Data in this exercise »
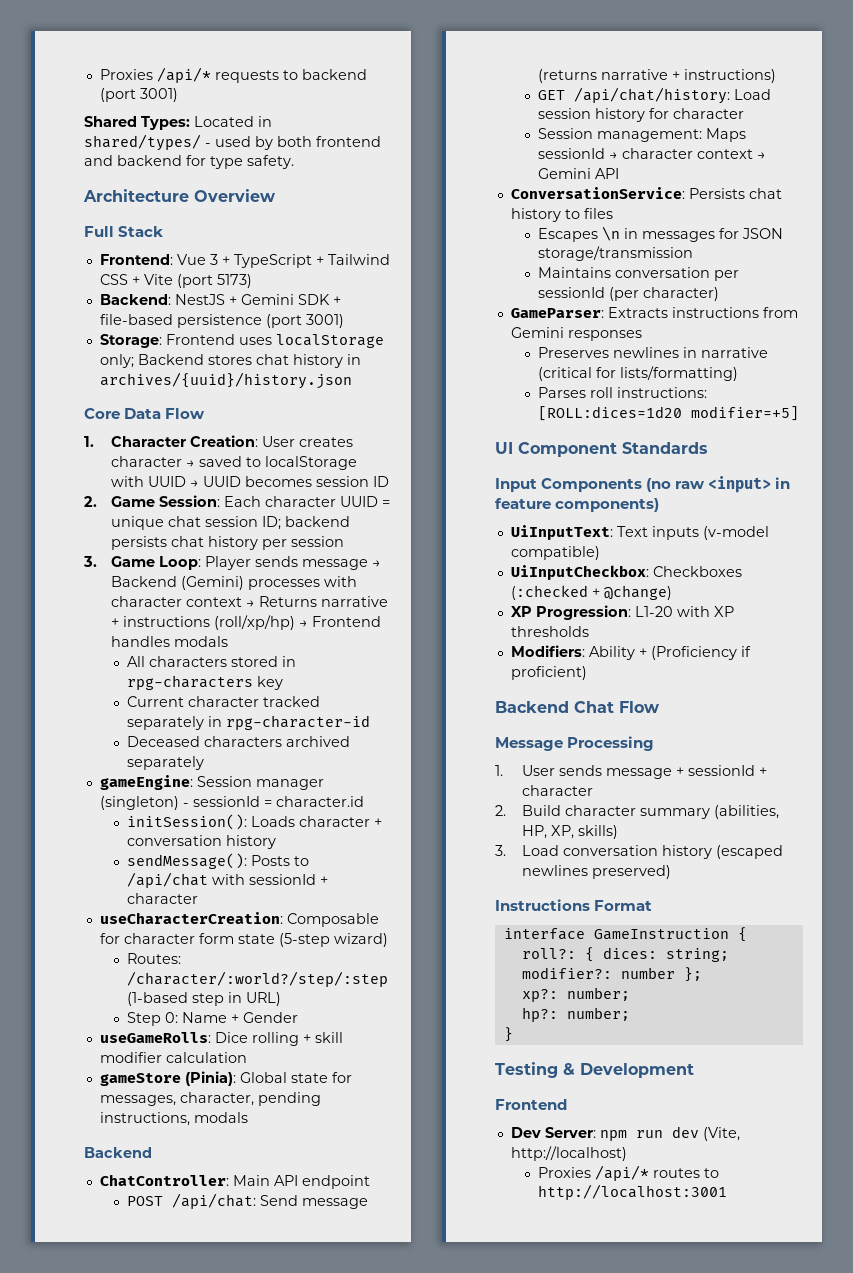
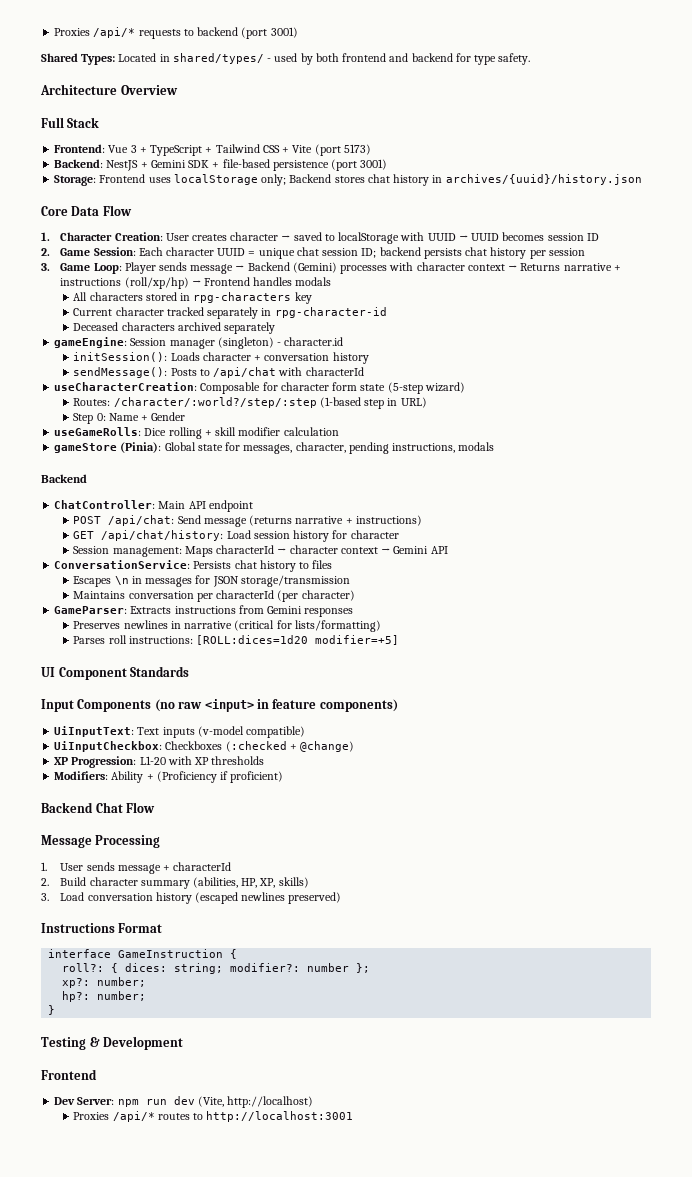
- gameEngine: Session manager (singleton) - sessionId = character.id
+ gameEngine: Session manager (singleton) - character.id
- sendMessage(): Posts to /api/chat with sessionId + character
+ sendMessage(): Posts to /api/chat with characterId
- Session management: Maps sessionId → character context → Gemini API
+ Session management: Maps characterId → character context → Gemini API
- Maintains conversation per sessionId (per character)
+ Maintains conversation per characterId (per character)
- 1. User sends message + sessionId + character
+ 1. User sends message + characterId

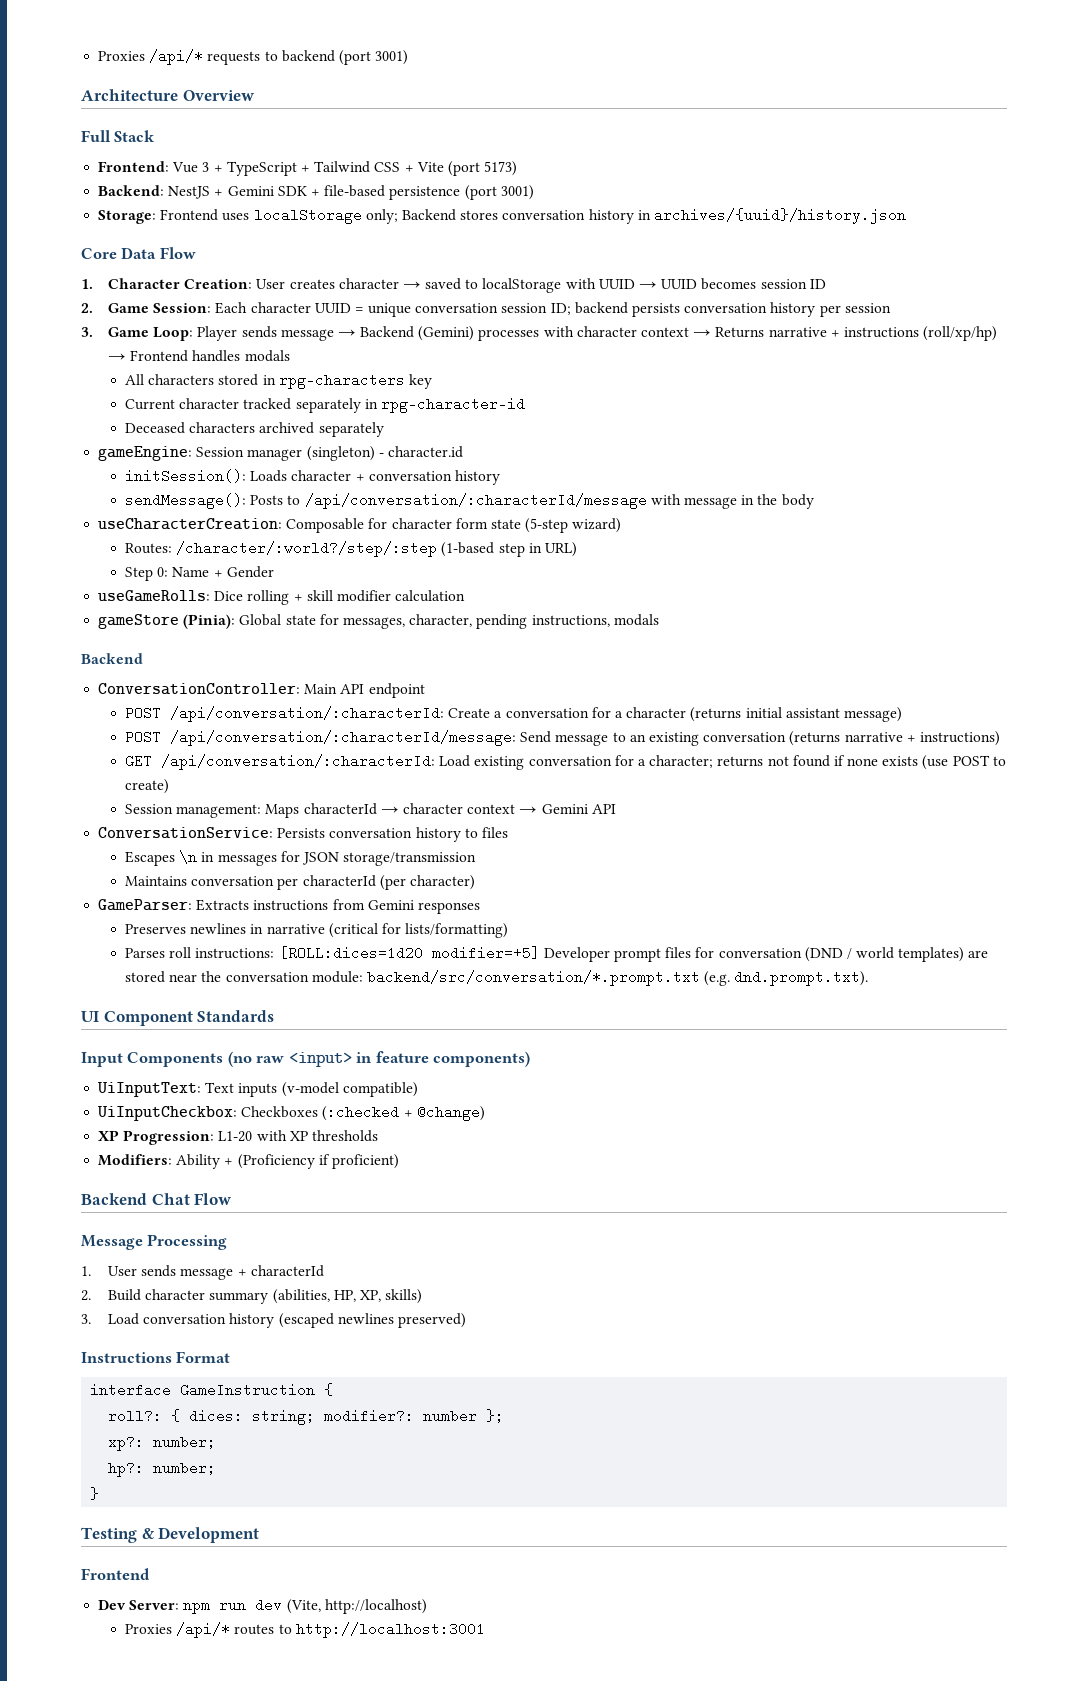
- Shared Types: Located in shared/types/ - used by both frontend and backend for type safety.
- Storage: Frontend uses localStorage only; Backend stores chat history in archives/{uuid}/history.json
+ Storage: Frontend uses localStorage only; Backend stores conversation history in archives/{uuid}/history.json
- 2. Game Session: Each character UUID = unique chat session ID; backend persists chat history per session
+ 2. Game Session: Each character UUID = unique conversation session ID; backend persists conversation history per session
- sendMessage(): Posts to /api/chat with characterId
+ sendMessage(): Posts to /api/conversation/:characterId/message with message in the body
- ChatController: Main API endpoint
+ ConversationController: Main API endpoint
- POST /api/chat: Send message (returns narrative + instructions)
+ POST /api/conversation/:characterId: Create a conversation for a character (returns initial assistant message)
+ POST /api/conversation/:characterId/message: Send message to an existing conversation (returns narrative + instructions)
- GET /api/chat/history: Load session history for character
+ GET /api/conversation/:characterId: Load existing conversation for a character; returns not found if none exists (use POST to create)
- ConversationService: Persists chat history to files
+ ConversationService: Persists conversation history to files
- Parses roll instructions: [ROLL:dices=1d20 modifier=+5]
+ Parses roll instructions: [ROLL:dices=1d20 modifier=+5] Developer prompt files for conversation (DND / world templates) are stored near the conversation module: backend/src/conversation/*.prompt.txt (e.g. dnd.prompt.txt).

What you have to do » Show the lines above with "localStorage".

Solution for this problem »
- Storage: Frontend uses localStorage only; Backend stores chat history in archives/{uuid}/history.json
+ Storage: Frontend uses localStorage only; Backend stores conversation history in archives/{uuid}/history.json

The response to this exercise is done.